▶ _HOW TO COMPLETE THIS TASK_
The number of lines holding "Galaxy" is all you should give; count them in the records below.

(GIVEN RECORDS begins)

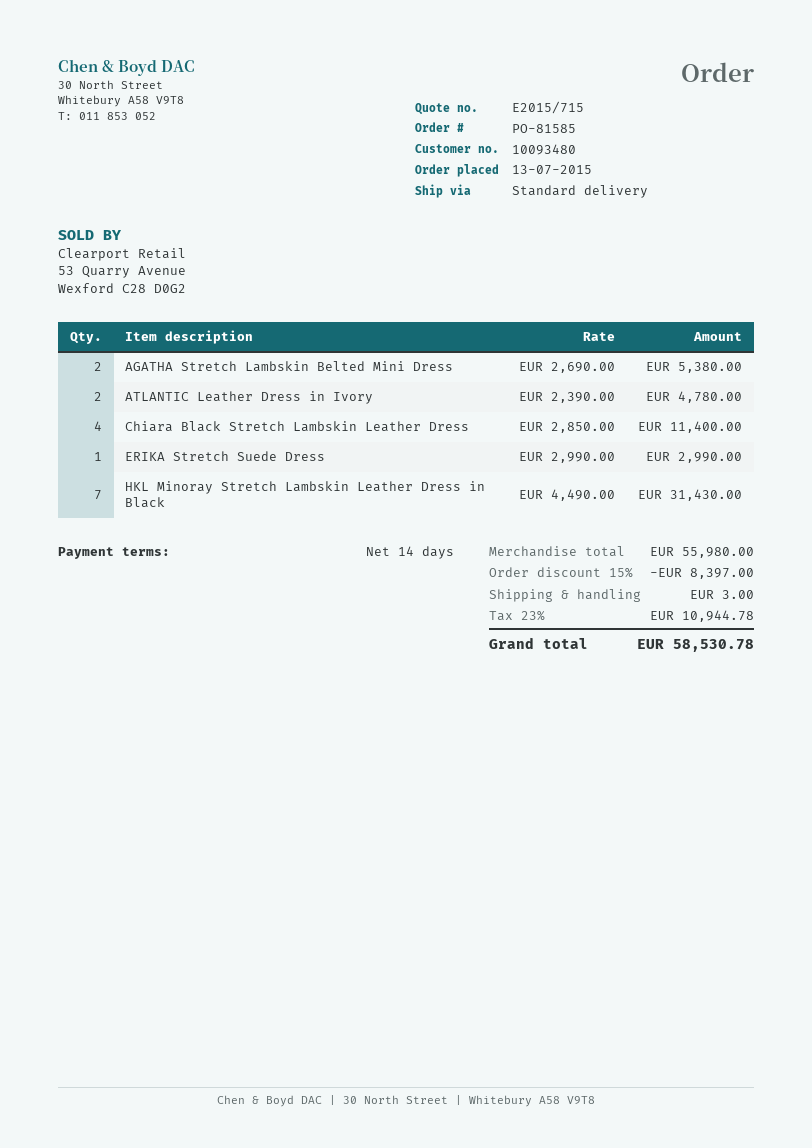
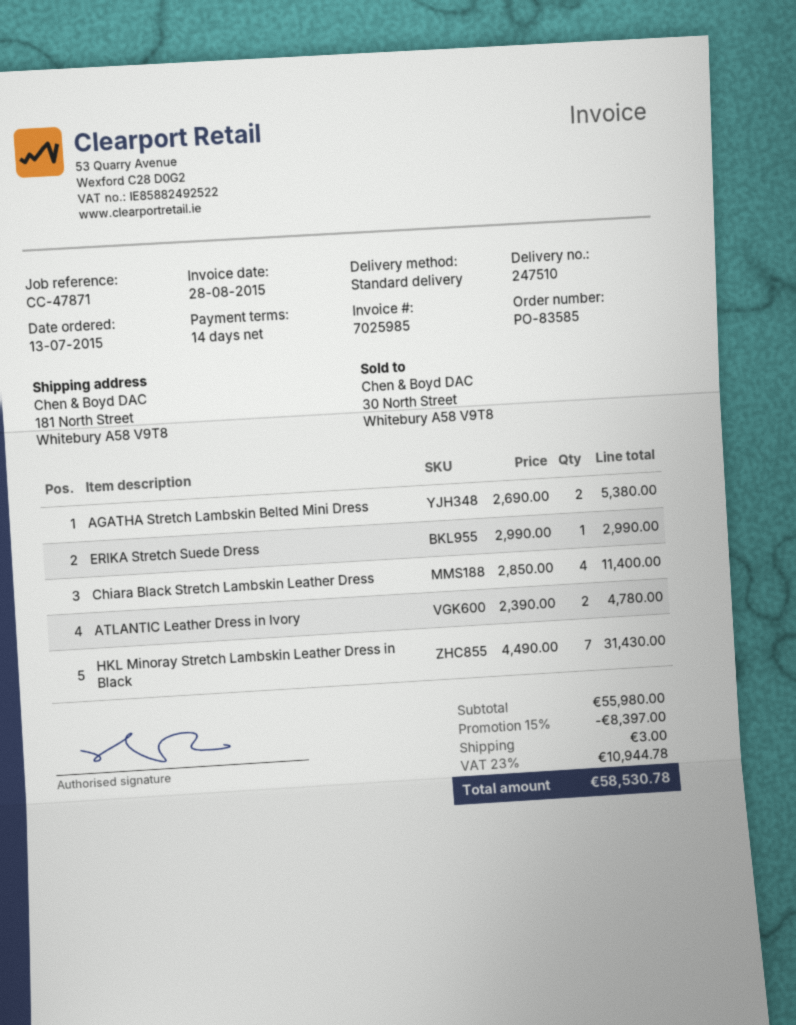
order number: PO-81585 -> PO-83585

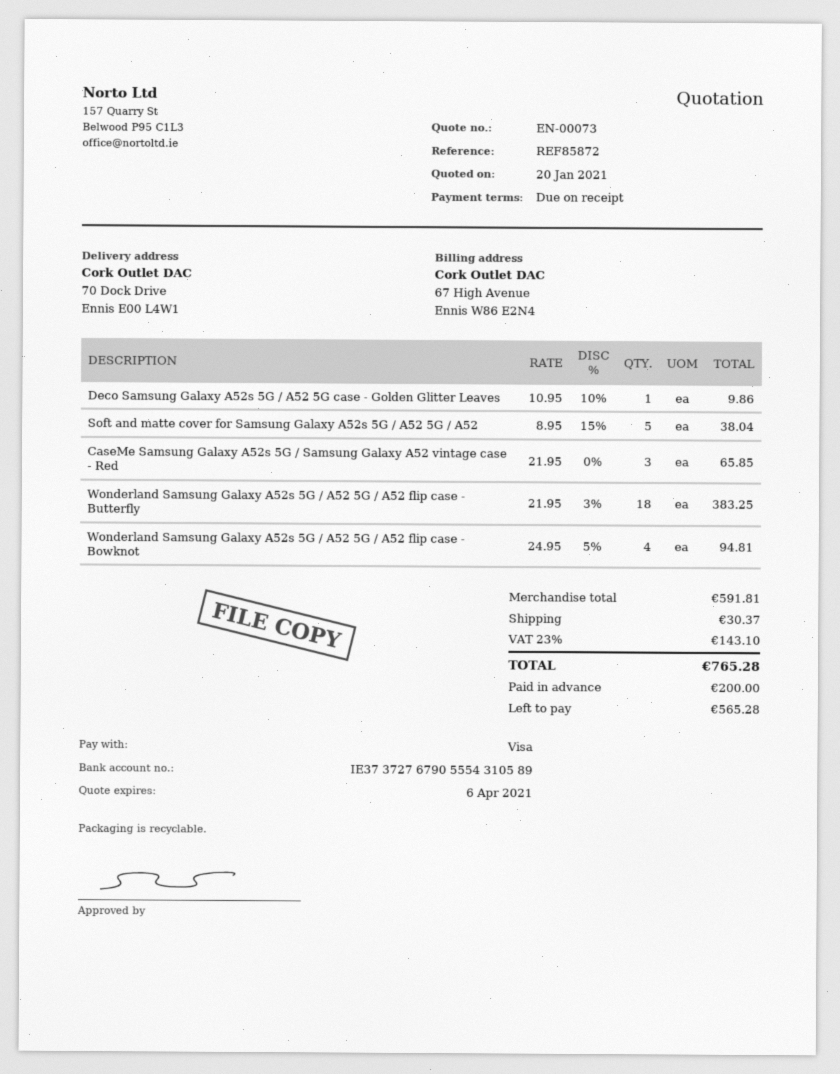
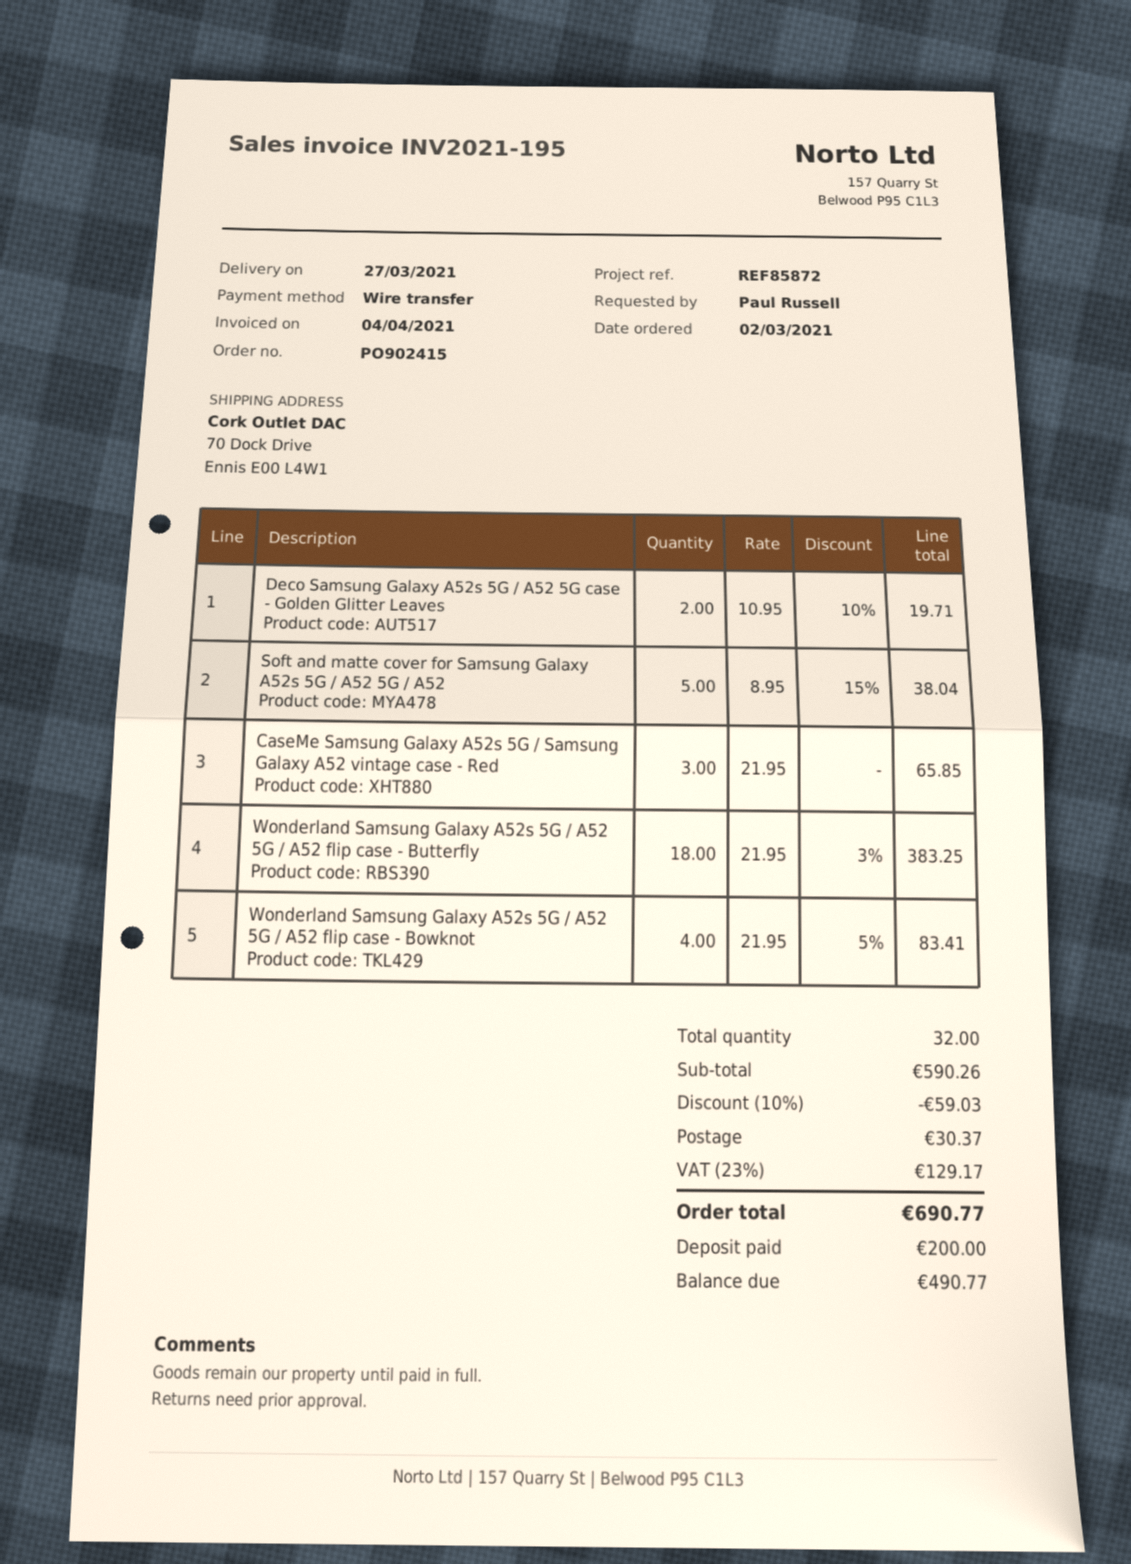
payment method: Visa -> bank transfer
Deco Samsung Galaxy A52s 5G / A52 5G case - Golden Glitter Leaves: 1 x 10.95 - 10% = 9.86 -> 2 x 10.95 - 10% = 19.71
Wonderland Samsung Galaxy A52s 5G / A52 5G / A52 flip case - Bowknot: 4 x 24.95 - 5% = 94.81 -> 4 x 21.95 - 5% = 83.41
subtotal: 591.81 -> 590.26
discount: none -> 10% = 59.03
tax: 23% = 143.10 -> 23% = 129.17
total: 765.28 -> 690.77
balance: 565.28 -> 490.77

(GIVEN RECORDS ends)

▶ _FINISHED TASK_
2